Given the historical development of NHS dentistry, where practitioners have had to function as a business in order to offset their capital risk and ensure fluidity, the delivery of care from general practice will be heavily influenced by the need to ensure liquidity and capital growth. As such, it would appear that irrespective of their ethical obligation to the profession,1 dentists may feel that they owe an equal or perhaps greater obligation to the survival of their businesses. The problem this creates is that there is an increasing dissonance between the needs and wants of the population they serve.37 However, it is recognised that in some areas, the local population has not shared in the general improvement in oral health, and that dental priorities remain heavily occupied with restorations among both adult and child patients.

While this developing tension between dentistry as a business and dentistry as a healthcare profession has been allowed to exist up until now, the current change in the economic climate38 and the resultant response from the Department of Health11 mean that this situation is unlikely to persist well into the future, particularly given the recommendations of Steele and the focus upon health outcomes.12

To enable skill mix to flourish there is either a need to reconsider the current scope of practice,24 with a view to providing greater flexibility for DCPs to manage their own patients in a similar manner to those practices adopted in New Zealand,30 or a need for a change in the current structure of delivery to reflect the future needs and demands of the population.
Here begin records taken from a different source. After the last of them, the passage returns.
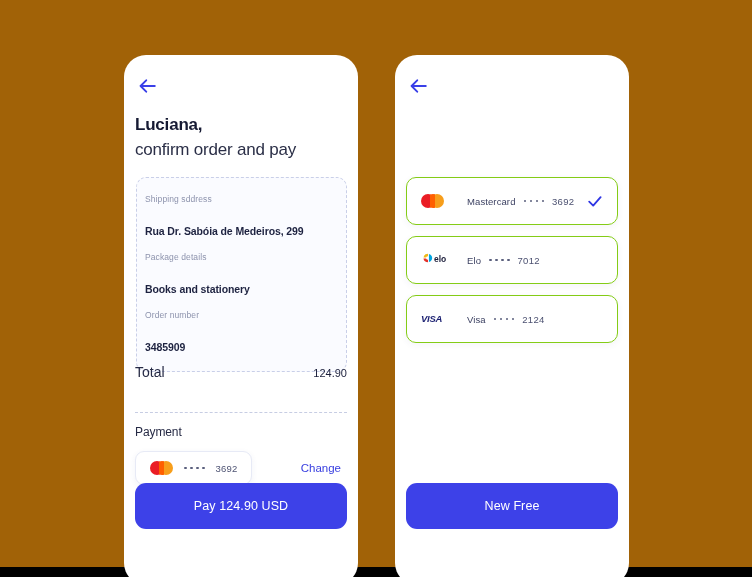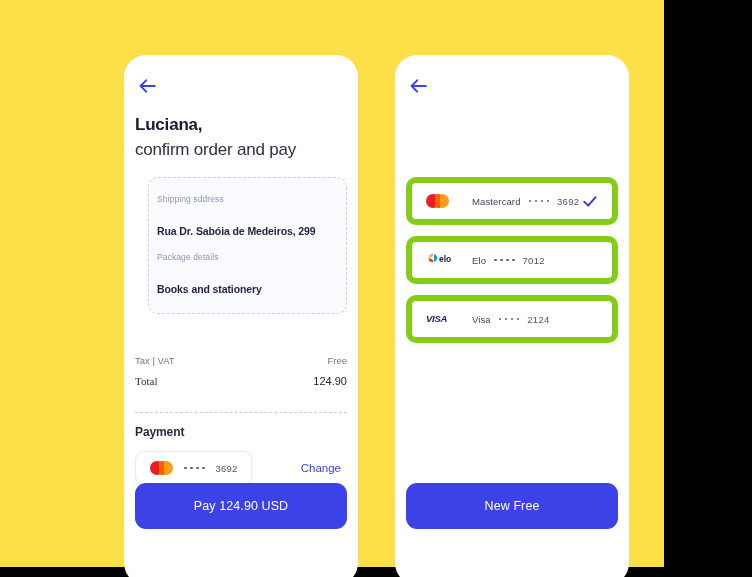"Luciana," #stage { background: #fde047 -> #a16207; width: 664px -> 752px }
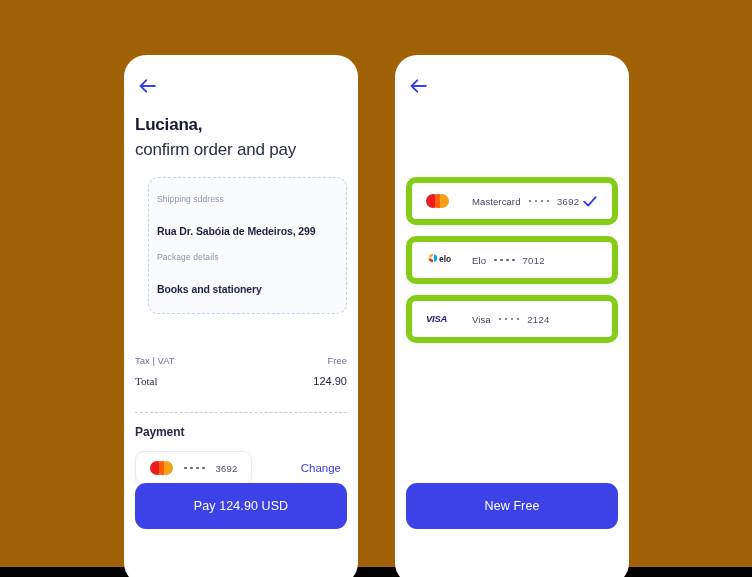"Shipping sddress" .details-card { left: 24px -> 12px }
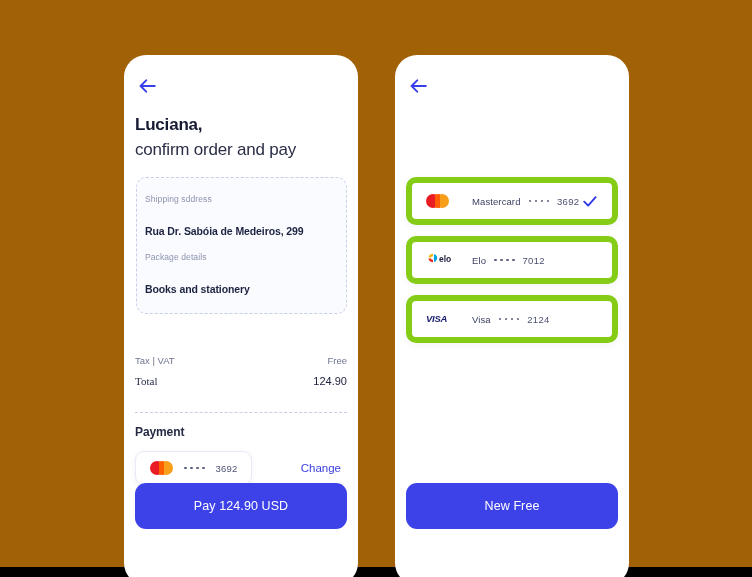"Mastercard" .method-row { border: 6px solid #84cc16 -> 1px solid #84cc16 }
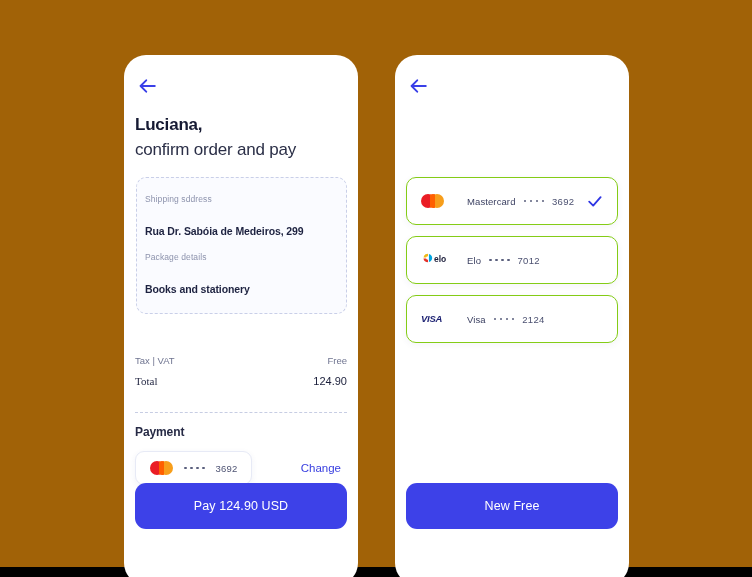"Order number" div.detail-block { html: none -> <div> <div>Order number</div> <div>3485909</div> </div> }
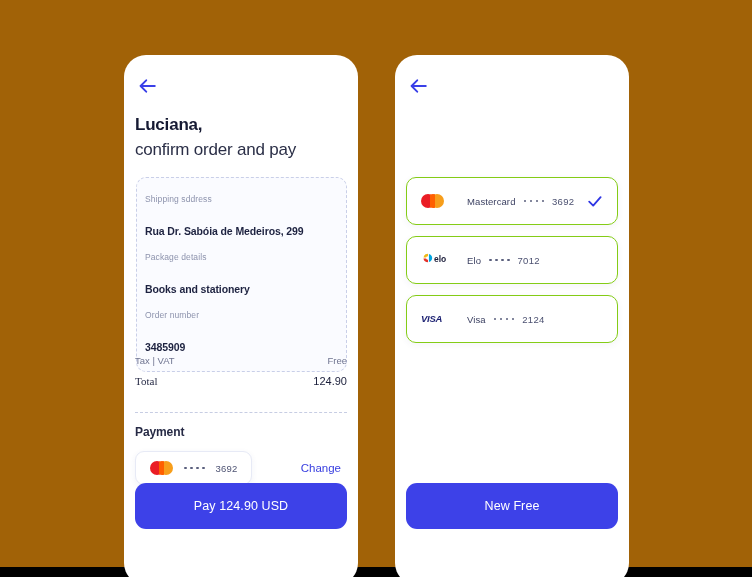"Tax | VAT" div.total-row { html: <div> <span>Tax | VAT</span> <span>Free</span> </div> -> none }
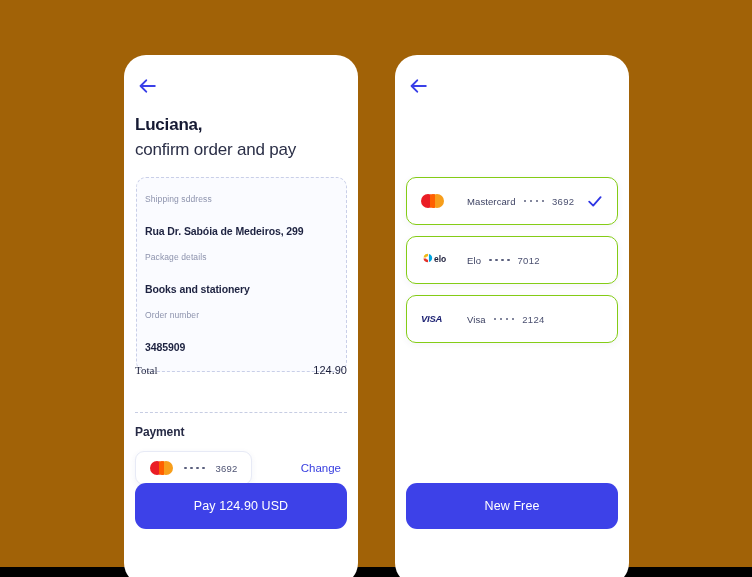"Total" .total-row.big .k { font-family: Liberation Serif, serif -> none; font-size: 11px -> 14px }
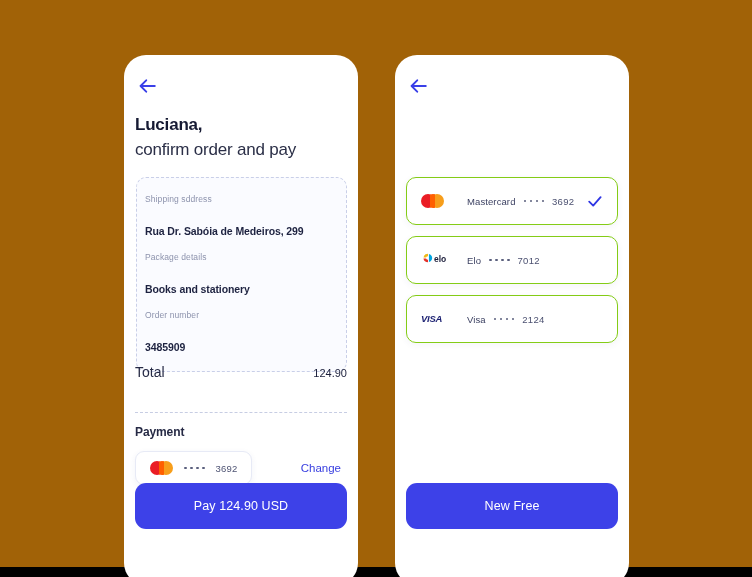"Payment" .pay-title { font-weight: 700 -> 400 }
The coalition government's recent announcement that they intend to introduce a new contract suggests that it is an appropriate time to reconsider the role of skill mix in dentistry and generate financial incentives for its use.39

Conclusion

Unlike medicine, primary care dentistry is fundamentally operated as a business and this paper demonstrates that the current NHS contract places pressure on the referral and appointment structures within a practice to maintain financial viability. This acts as a disincentive to the use of therapists and EDDNs, which means that practices remain 'top-heavy' as the most skilled and expensive clinicians are being utilised to manage a population whose oral health is rapidly improving. It is an apposite time to reconsider appropriate financial incentives for skill mix, given the impending redesign of the NHS contract in England.